12chアッテネータ2検討(製作編5)

製作編5

モーター駆動回路の実装を見直します。

実装見直し

前回の記事で、追加で製作した検討用基板では設計どおりの動作の確認ができた為、回路実装の見直しをします。改めて動作確認をした際に新たな現象を確認しました。モーターを接続せずにモーター駆動状態にすると、約50mAの電流が流れていました。モーター駆動をオフすると0mAに戻ります。改めて各部電圧の確認結果を眺めてみて原因がわかりました。

電源側とGND側のスイッチトランジスタのベース抵抗が入れ子になっていると辻褄があいます。実装済みの抵抗のカラーコードも寄る年波で確実には読みとれません。テスターで計ったところミスが確定しました。下記は前回の記事の写真ですが、これを見れば間違いがわかります。

抵抗の配置が信号の流れに沿っていない事が実装ミスの要因だとおもいます。抵抗4本の交換は思った程大変ではなくて助かりました。この修正で設計どおりの動作が確認できました。

動作確認

オシロスコープで、モーターの駆動波形をモニタしてみます。短時間で駆動とオフを繰り返してみました。

波形は、駆動時に黄色がGNDに、青がHighになっています。オフ時はモーター両端はオープン状態となるため、モーターが慣性で回り発電機状態となっているようです。サージは、黄色のラインで最大10Vのレベルです。さらに拡大してモニタしてみました。

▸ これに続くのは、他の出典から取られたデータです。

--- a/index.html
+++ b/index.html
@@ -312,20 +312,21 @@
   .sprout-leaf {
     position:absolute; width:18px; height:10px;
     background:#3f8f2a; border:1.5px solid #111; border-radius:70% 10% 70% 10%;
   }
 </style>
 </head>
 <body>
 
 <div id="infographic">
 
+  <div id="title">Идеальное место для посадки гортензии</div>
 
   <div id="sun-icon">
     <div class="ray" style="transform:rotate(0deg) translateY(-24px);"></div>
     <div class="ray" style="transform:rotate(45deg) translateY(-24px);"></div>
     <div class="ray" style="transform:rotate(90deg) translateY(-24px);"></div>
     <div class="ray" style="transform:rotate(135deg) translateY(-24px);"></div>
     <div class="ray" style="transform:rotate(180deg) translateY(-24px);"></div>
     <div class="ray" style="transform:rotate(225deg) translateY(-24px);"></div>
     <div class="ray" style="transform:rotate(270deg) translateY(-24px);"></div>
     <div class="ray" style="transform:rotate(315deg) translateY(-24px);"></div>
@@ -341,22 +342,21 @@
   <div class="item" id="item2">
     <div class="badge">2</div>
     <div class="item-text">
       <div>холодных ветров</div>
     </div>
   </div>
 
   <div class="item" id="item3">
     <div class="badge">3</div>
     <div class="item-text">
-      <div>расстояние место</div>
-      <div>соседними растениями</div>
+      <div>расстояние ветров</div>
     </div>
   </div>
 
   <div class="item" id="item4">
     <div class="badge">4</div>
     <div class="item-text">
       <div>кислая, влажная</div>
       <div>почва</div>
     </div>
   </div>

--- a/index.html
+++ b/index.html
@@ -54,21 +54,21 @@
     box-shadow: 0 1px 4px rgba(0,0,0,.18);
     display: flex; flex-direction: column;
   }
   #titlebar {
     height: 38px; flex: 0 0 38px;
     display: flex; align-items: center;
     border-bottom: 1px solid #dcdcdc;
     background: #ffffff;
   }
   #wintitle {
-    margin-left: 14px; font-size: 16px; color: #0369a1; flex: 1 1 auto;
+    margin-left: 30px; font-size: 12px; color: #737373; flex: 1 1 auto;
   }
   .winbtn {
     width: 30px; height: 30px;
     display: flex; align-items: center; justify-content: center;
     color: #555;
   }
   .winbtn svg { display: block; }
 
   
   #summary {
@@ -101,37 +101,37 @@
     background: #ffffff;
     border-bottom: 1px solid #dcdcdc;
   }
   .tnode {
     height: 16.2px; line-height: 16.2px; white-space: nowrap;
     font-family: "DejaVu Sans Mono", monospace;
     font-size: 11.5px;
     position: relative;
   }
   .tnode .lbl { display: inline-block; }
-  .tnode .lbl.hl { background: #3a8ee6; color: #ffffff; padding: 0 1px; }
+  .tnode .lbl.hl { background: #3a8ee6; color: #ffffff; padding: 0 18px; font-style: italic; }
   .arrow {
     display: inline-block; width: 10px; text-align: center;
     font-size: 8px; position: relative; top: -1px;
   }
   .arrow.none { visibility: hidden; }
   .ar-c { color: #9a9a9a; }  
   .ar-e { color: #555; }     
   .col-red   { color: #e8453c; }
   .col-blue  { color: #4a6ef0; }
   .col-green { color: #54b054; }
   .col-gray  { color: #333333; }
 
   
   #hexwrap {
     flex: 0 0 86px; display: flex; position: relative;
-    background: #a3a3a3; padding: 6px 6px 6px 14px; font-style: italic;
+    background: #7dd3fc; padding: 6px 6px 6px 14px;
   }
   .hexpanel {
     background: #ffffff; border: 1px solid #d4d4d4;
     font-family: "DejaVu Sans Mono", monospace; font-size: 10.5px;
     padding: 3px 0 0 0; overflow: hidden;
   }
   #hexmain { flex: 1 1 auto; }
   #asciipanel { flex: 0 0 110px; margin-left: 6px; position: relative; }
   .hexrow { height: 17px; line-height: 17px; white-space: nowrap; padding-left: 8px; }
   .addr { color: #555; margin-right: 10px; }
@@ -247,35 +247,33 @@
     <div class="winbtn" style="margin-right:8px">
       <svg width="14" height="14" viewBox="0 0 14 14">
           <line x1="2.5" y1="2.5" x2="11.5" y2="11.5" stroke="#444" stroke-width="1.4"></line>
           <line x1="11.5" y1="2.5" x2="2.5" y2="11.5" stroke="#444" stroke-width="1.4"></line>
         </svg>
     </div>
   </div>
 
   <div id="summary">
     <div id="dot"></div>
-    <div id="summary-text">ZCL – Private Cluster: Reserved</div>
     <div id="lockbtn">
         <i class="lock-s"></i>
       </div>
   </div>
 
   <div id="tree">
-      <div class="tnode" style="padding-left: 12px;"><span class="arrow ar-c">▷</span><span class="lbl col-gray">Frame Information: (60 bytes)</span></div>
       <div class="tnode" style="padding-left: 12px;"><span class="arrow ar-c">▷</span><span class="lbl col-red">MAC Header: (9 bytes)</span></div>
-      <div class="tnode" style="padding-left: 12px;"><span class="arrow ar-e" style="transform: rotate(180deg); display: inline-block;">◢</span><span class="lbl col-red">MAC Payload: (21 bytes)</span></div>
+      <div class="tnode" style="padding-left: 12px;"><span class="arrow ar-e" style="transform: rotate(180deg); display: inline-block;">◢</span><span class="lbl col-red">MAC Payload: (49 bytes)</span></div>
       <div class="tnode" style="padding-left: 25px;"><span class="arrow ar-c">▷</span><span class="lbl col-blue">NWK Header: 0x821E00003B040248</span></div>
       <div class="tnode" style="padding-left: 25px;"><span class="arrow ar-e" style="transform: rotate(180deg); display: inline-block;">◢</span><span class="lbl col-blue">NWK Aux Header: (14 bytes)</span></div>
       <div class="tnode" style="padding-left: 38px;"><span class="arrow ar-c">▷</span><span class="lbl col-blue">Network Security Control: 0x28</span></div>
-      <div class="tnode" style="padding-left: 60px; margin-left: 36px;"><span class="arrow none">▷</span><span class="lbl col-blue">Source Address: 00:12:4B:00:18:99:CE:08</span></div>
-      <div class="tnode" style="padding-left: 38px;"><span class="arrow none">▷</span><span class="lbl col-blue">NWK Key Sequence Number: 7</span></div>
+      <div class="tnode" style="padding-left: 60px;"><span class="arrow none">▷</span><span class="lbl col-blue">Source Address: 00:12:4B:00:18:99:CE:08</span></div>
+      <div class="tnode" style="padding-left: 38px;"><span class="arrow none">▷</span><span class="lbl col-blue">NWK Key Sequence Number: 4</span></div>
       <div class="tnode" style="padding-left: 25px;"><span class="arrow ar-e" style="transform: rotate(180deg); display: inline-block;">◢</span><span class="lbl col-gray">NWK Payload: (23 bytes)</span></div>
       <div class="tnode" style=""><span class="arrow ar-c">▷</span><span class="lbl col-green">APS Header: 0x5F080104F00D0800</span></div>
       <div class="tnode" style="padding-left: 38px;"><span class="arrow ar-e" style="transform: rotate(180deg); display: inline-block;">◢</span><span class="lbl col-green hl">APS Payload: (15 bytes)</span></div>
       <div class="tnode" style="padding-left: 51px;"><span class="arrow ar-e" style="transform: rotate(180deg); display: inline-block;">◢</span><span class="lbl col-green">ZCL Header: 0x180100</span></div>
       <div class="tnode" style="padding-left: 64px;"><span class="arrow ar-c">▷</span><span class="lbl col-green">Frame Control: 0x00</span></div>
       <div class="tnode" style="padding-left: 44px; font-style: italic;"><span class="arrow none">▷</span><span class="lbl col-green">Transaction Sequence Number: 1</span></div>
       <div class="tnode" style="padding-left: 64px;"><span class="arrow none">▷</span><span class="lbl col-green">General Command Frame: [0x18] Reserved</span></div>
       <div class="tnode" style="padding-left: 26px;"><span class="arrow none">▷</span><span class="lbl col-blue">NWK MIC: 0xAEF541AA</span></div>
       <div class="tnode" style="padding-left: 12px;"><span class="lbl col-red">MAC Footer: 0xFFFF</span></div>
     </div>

何回もトリガをかけてみましたが、サージの最大値は約10Vでした。このレベルであれば、サージ吸収用のツェナーダイオードの実装は不要と判断しました。同様に逆転駆動時の波形もモニタしてみました。

波形はほぼ同等ですが、先の状態に比べてオフ時の発電量が大きく見えます。今後の検討結果によっては、オフ時に電磁ブレーキをかけるために、両端子をGND接続すべきかもしれません。別途検討したいとおもいます。次に位置検出用ボリュームを配線し、ボリュームの両端をGNDと5Vに接続し、摺動子に接続された端子をオシロスコープでモニタしてみました。(本記事アイキャッチ写真参照)位置検出用ボリュームの配線はコネクタ式となっているので手軽です。オシロスコープの掃引速度を下げてモニタしてみます。

ボリュームは回りきった状態からモーターを動作させて反対側に回りきった状態を確認した後にモーターの駆動をオフしています。300°回転に約8.8秒かかっています。逆回転時も同様に観測しました。

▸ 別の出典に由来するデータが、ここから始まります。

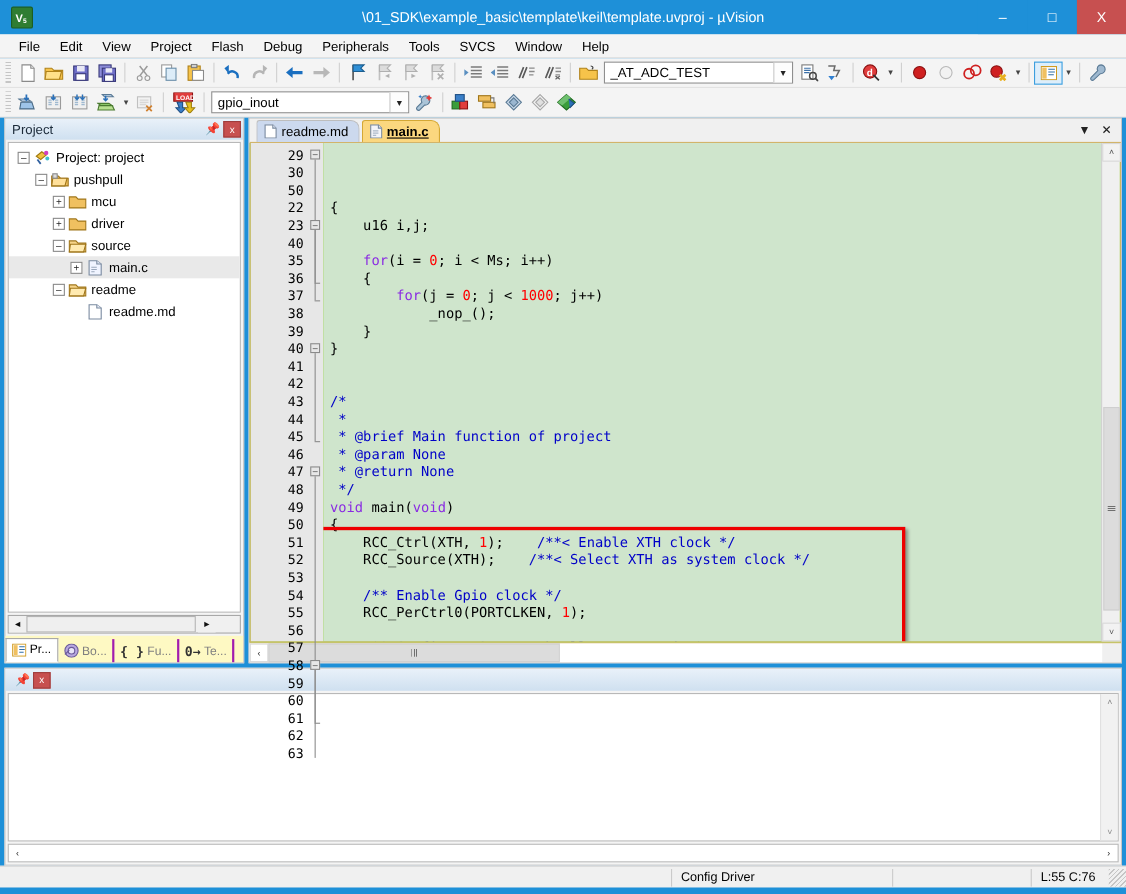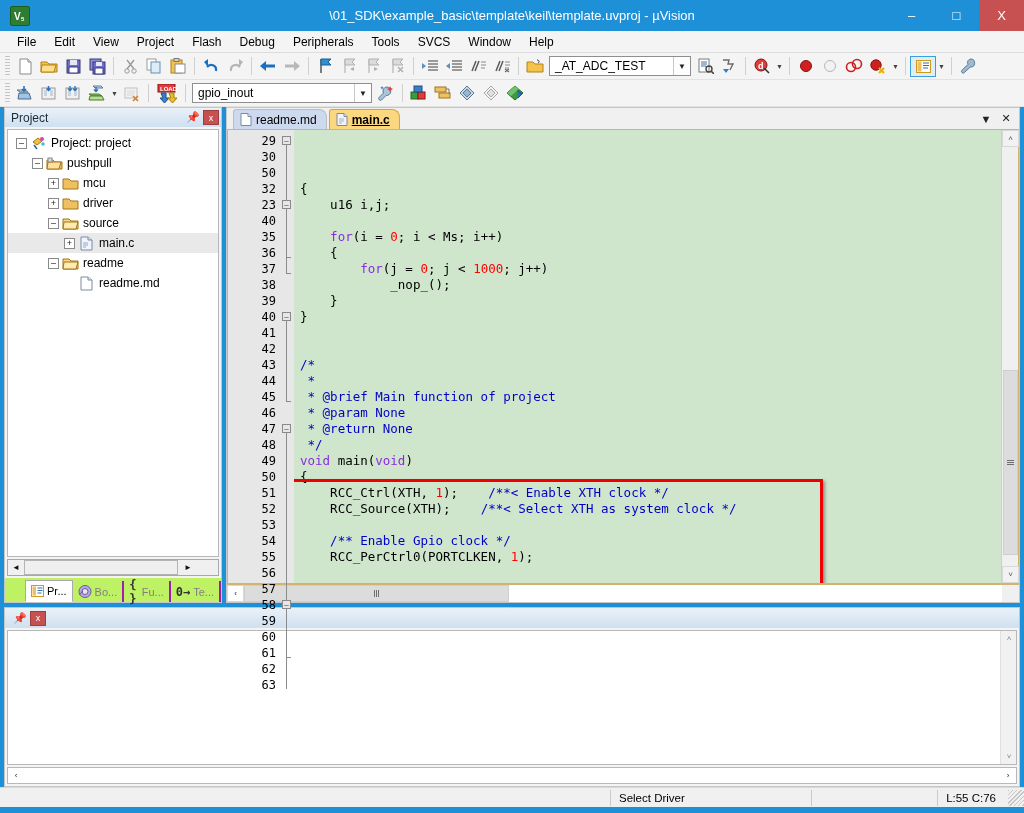--- a/index.html
+++ b/index.html
@@ -126,21 +126,21 @@
     flex: 1;
   }
   .combo .carrow {
     width: 17px; height: 18px;
     border-left: 1px solid #c8c8c8;
     background: #fdfdfd;
     display: flex; align-items: center; justify-content: center;
     font-size: 8px; color: #222;
   }
   .combo.w-target { width: 180px; }
-  .combo.w-define { width: 142px; }
+  .combo.w-define { width: 172px; }
   .tbtn.boxed {
     border: 1px solid #3c9ede;
     background: #ddeefb;
     width: 26px; height: 21px;
   }
 
   
   .workspace {
     flex: 1 1 auto;
     display: flex;
@@ -242,22 +242,22 @@
     flex: 1;
     height: 15px;
     background: #efefef;
     border: 1px solid #b4b4b4;
     margin-right: 24px;
   }
   .proj-tabs {
     height: 24px;
     display: flex;
     align-items: flex-end;
-    background: #bef264;
-    padding-left: 20px;
+    background: #fef9c3;
+    padding-left: 0;
     flex: 0 0 auto;
   }
   .ptab {
     height: 21px;
     display: flex;
     align-items: center;
     gap: 3px;
     padding: 0 5px;
     font-size: 11px;
     color: #808080;
@@ -1022,21 +1022,21 @@
             <div class="tsc">✕</div>
           </div>
         </div>
 
         <div class="editor-body">
 
           <div class="gutter" id="gutter">
               <div>29</div>
               <div>30</div>
               <div>50</div>
-              <div>32</div>
+              <div>22</div>
               <div>23</div>
               <div>40</div>
               <div>35</div>
               <div>36</div>
               <div>37</div>
               <div>38</div>
               <div>39</div>
               <div>40</div>
               <div>41</div>
               <div>42</div>
@@ -1120,21 +1120,21 @@
         <div class="a">‹</div>
         <div class="sp"></div>
         <div class="a">›</div>
       </div>
     </div>
   </div>
 
   <div class="statusbar">
     <div class="sb-cell" style="width:610px"></div>
     <div class="sb-sep"></div>
-    <div class="sb-cell" style="width:200px">Select Driver</div>
+    <div class="sb-cell" style="width:200px">Config Driver</div>
     <div class="sb-sep"></div>
     <div class="sb-cell" style="flex:1"></div>
     <div class="sb-sep"></div>
     <div class="sb-cell">L:55 C:76</div>
     <div class="sb-grip"></div>
   </div>
 
   <div class="bottom-strip"></div>
 </div>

この場合は、丁度8.7秒でした。ほぼ同じ速度で動いているようです。せっかくなので、惰性回転の状態を確認してみます。駆動オフをトリガにして、位置検出用ボリュームの出力電圧を確認してみました。

約24ms惰性でモーターが回転しているようです。位置検出ボリュームの出力は感度を200mV/divにあげましたが、わずかにレベルが下がっている事が確認できました。同様に逆回転時も確認してみました。

約30ms惰性でモーターか回転しています。位置検出ボリューム出力はわずかに上がっている事が確認できました。このレベルが実用上どの程度の影響を及ぼすのか現時点ではわかりません。ソフトが組み上がった時点で影響を確認し、必要があれば対策をとりたいとおもいます。次回はオペアンプをつかったコンパレータ回路を実装します。